Istpart was headed by a board of managers (since 1924 - the council). Daily management of its work was carried out by the Presidium: the chairman Olminsky, his deputy M. N. Pokrovsky and the secretary V. V. Adoratsky. The Istpart consisted of 2 subcommissions: on the history of the "Great Socialist October Revolution" (headed by M. N. Pokrovsky) and on the history of the party (headed by V. I. Nevsky). At first, the Istpart consisted of 9 people appointed by the SNK, later its composition was increased. The decision of the Central Committee of the RCP (b) of 3 December 1921 determined the states of the central Istpart should be composed of sixty people and each local bureau two people.
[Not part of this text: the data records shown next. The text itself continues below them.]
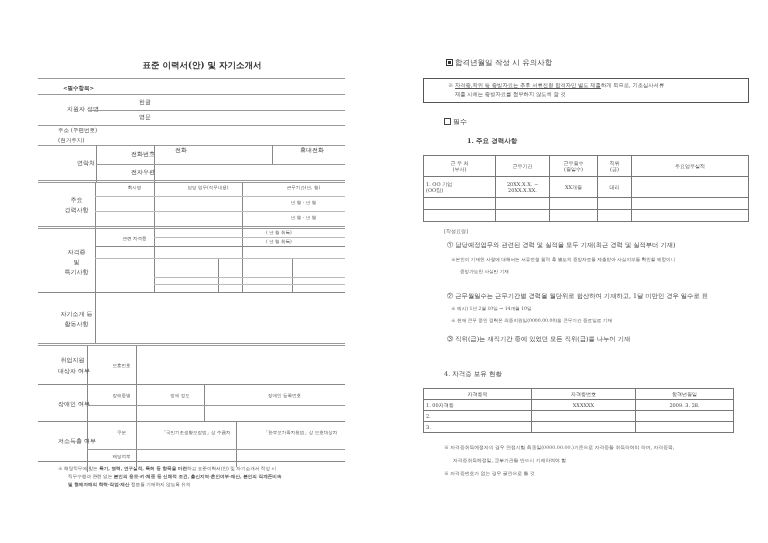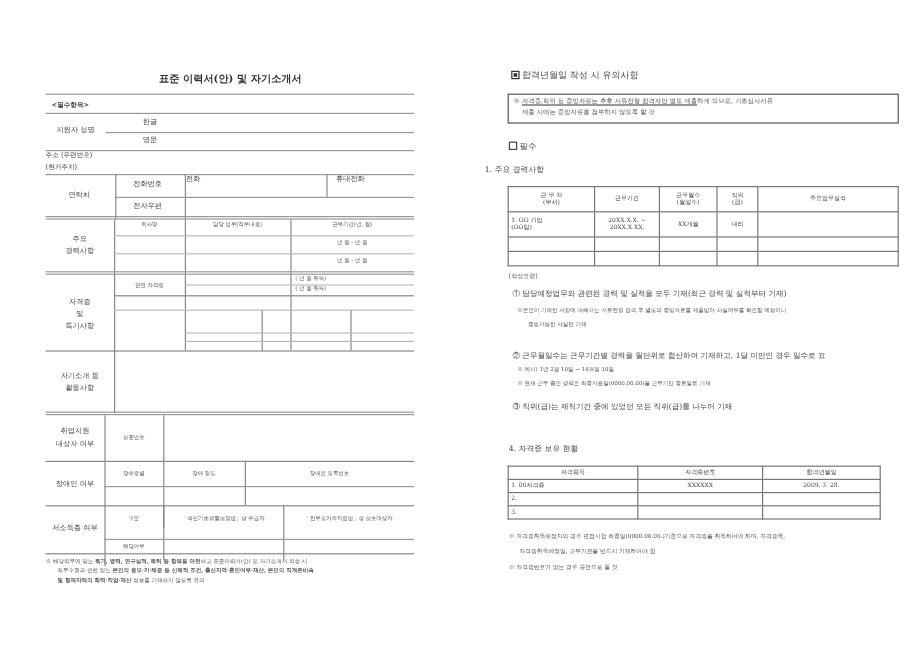--- a/index.html
+++ b/index.html
@@ -5,7 +5,7 @@
   * { box-sizing: border-box; margin: 0; padding: 0; }
   html, body { width: 768px; height: 543px; background: #ffffff; overflow: hidden; }
   body { position: relative; font-family: "DejaVu Sans", sans-serif; color: #333; }
-  .abs { position: absolute; }
+  .abs { position: absolute; padding-left: 20px; }
   .t { font-size: 6px; color: #444; white-space: nowrap; line-height: 1; }
   .ts { font-size: 4.5px; color: #555; white-space: nowrap; line-height: 1; }
   .hl { position: absolute; height: 1px; background: #888; }

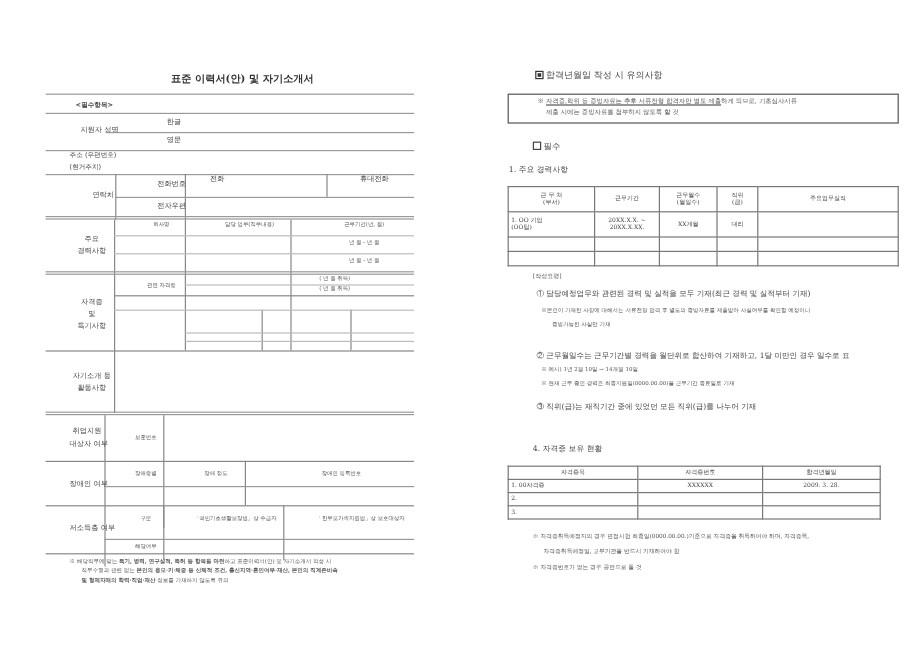--- a/index.html
+++ b/index.html
@@ -140,7 +140,7 @@
     <span style="display:inline-block;width:7px;height:7px;border:1px solid #444;position:relative;top:1px;margin-right:2px;"></span><span>필수</span>
   </div>
 
-  <div class="abs rt" style="left:404px;top:137px;font-size:6.5px;color:#444;white-space:nowrap;">1. 주요 경력사항</div>
+  <div class="abs rt" style="left:447px;top:137px;font-size:6.5px;color:#444;white-space:nowrap;font-weight:bold;">1. 주요 경력사항</div>
 
   <table class="tbl" style="left:423px;top:155px;width:326px;">
     <tbody>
Istpart was given the right to organize local bureaus on the territory of the RSFSR and all union republics. In the largest cities, in the union republics and regions in the 1920s. In the "Regulations on the Istpartition departments under the provincial committees of the RCP (b)", approved by the Central Committee of the RCP (b) (circular of the Central Committee of the RCP (b) No. 27 of 10 August 1923), it was indicated that their task was to "collect and study materials on the history of the October Revolution on the territory of this province and the history of this provincial party organization." Istaprt published over 30 magazines and various collections. Since 1921 Istpart published the journal Proletarian Revolution and Bulletin of Istpart, since 1922 the Petrograd Bureau of Istpart has published the journal Krasnaya Chronicle, Istpart of the Central Committee of the Communist Party (b) of Ukraine published Annals of the Revolution, the Kazan Bureau of Istpart published Ways of Revolution.

The Istpart archive was created in April 1924 and by the end of the 1920s. composed more than 60,000 documents, including magazines and brochures, proclamations and decrees, newspapers. It included funds from the library and archives of the Russian Social Democratic Labour Party and the GA Kuklin Library in Geneva.

By resolutions of the Central Committee of the All-Union Communist Party (Bolsheviks) dated 10 May and 20 August 1928, Istpart was merged with the Lenin Institute. The network of local Istpars were reduced from 100 to 26, the largest of them by 1931 were transformed into research institutes of the history of the party. The Istpart continued to function as a scientific department of the Lenin Institute (1928-1931). From 1931 to 1939, the department of the Marx-Engels-Lenin Institute, which carried out scientific and methodological work, directed and controlled the activities of local branches and institutes. The journal Proletarian Revolution was published until 1941 as an organ of the MELI under the Central Committee of the All-Union Communist Party (Bolsheviks).

On 2 December 1939 the Central Committee of the All-Union Communist Party (Bolsheviks) adopted a resolution "On local party archives and institutions of Istpart", which transferred party archives from the jurisdiction of the Marx-Engels-Lenin Institute (MELI) to the direct subordination of the corresponding regional committees, regional committees and the Central Committee of the Communist Parties of the Union republics. Regional Istparts were abolished, and their functions and documentation were transferred to the party archives.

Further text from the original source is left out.